Paul A. London: Understanding Adam Smith and John Maynard Keynes

Failure to solve the unemployment problem cost Democrats the 2010 election. Fifteen million Americans are out of work. Nine million more are involuntarily working part time. Many with jobs also feel threatened. Voters don’t understand why jobs are scarce so they vote against those they believe are in power. Under similar circumstances they voted against the first George Bush in 1992, Clinton and the Democrats in 1994, and Republicans who had supported George W. Bush in 2008. They want jobs and they don’t know what policies — tax and spending reductions or spending to create jobs more directly — will get them what they want so they keep changing horses.

So what do economists say would reduce unemployment? In truth economists paid little attention to unemployment as a distinct problem until the 1930s. Adam Smith, the wonderfully insightful father of free market economics was focused on how to expand the economic pie. He was a brilliant observer of how economies work, so much so that America’s Founders were his disciples. His aim like theirs was to liberate the energies of entrepreneurial people to create wealth. The immediate problem though was monopolies not unemployment. Smith’s political goal, therefore, was to get the British parliament to stand up to government-sponsored monopolies that in the 18th century kept competitors out of many areas and stifled growth. My copy of The Wealth of Nations is 900 pages long and has an additional 67 page index. There are no mentions of joblessness as a distinct problem in all those pages.

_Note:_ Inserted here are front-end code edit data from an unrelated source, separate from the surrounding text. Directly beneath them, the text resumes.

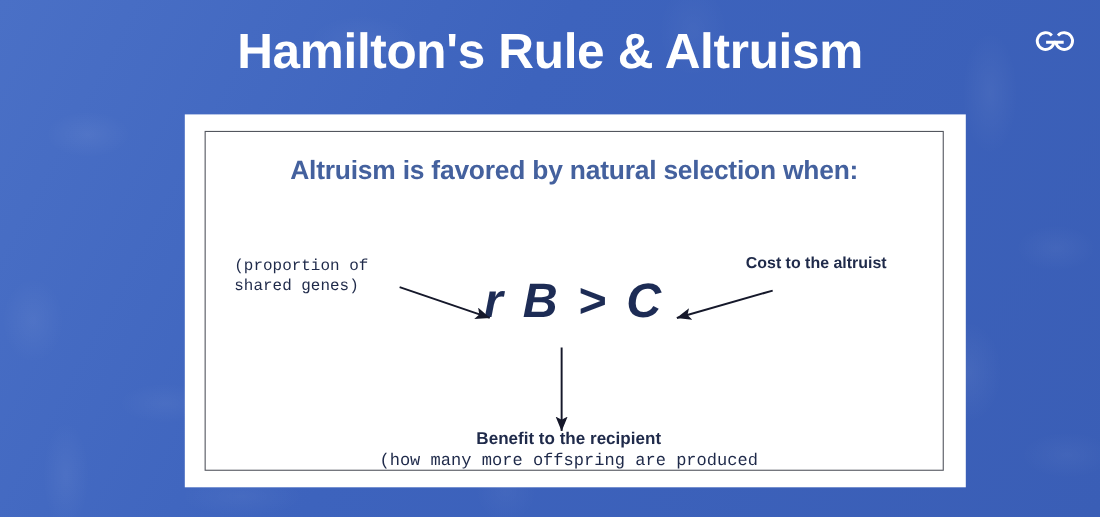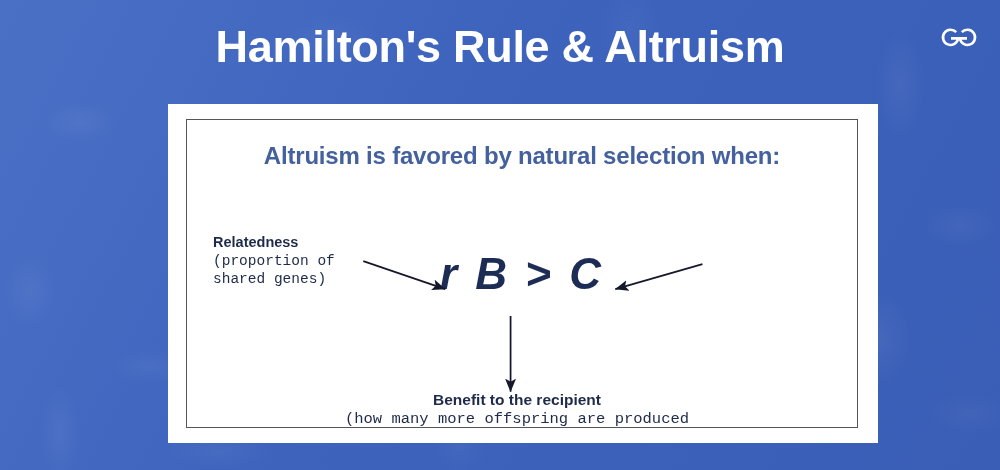--- a/index.html
+++ b/index.html
@@ -169,7 +169,6 @@
     <div id="formula">r B &gt; C</div>
 
     <div class="annotation" id="annotation-relatedness">
-      <div class="ann-title">Relatedness</div>
       <div class="ann-sub">(proportion of shared genes)</div>
     </div>
 

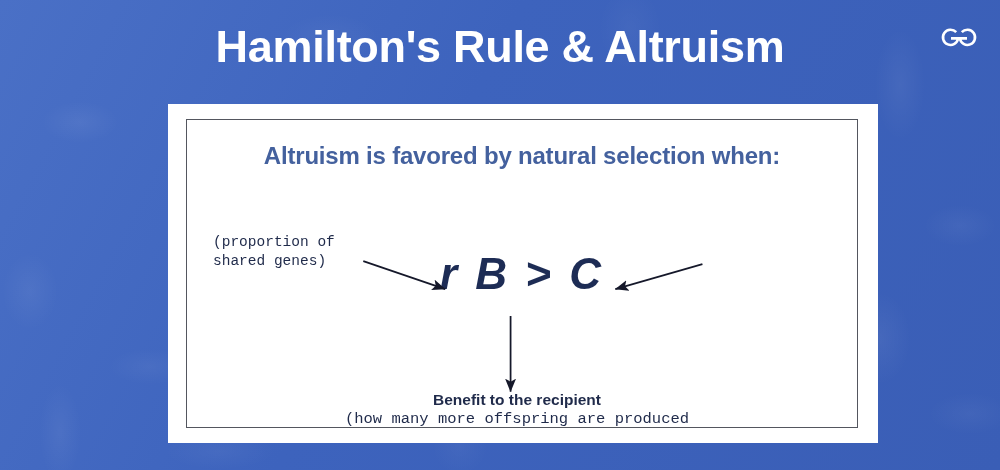--- a/index.html
+++ b/index.html
@@ -172,6 +172,9 @@
       <div class="ann-sub">(proportion of shared genes)</div>
     </div>
 
+    <div class="annotation" id="annotation-cost">
+      <div class="ann-title">Cost to the altruist</div>
+    </div>
 
     <div class="annotation" id="annotation-benefit">
       <div class="ann-title">Benefit to the recipient</div>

Smith’s insights needed important tweaks by the 1930s because unemployment had emerged as a political issue and voters demanded action. John Maynard Keynes is the economist who suggested how unemployment could be attacked. A recent three volume biography of Keynes makes clear that he believed in markets as much as Smith did. He recommended, for example, that the British government use market prices not rationing to allocate scarce resources as World War II approached. During the Depression of the 1930s, however, the millions of jobless were a crucial political problem. Keynes argued that waiting for private investors to create jobs as conservatives said Smith would have done could lead to the overthrow of Great Britain’s free institutions.

Conservatives were arguing in the 1930s, as they still do in 2010, that cutting taxes and reducing government outlays would create jobs in the “long run.” Keynes famously responded that “in the long run we are all dead.” He saw the Nazis in Germany and the Communists in Russia using government to create jobs, and he was afraid that these political systems that he abhorred would take hold in England if its government insisted on waiting for the “long run” solution to work.

The insights of Smith and Keynes are central to today’s debate between the parties. Smith is still right that economic progress depends on liberating the energies of entrepreneurs so that they can create wealth. It is completely consistent to agree with Smith about the benefits of competitive markets and to support Keynes’ tweak of it. The tweak says that tax and spending cuts will not create jobs quickly enough to satisfy voters. The argument that they will is an ancient folk remedy unsupported by the observation and knowledge of economic history that makes Smith so brilliant. Government has to pump money into competitive markets to get investment going again. That’s what stimulus is. Tax and spending cuts are like bleeding George Washington to cure him of a cold. The folk remedy dressed up as medical expertise killed the great man while attempting to save him.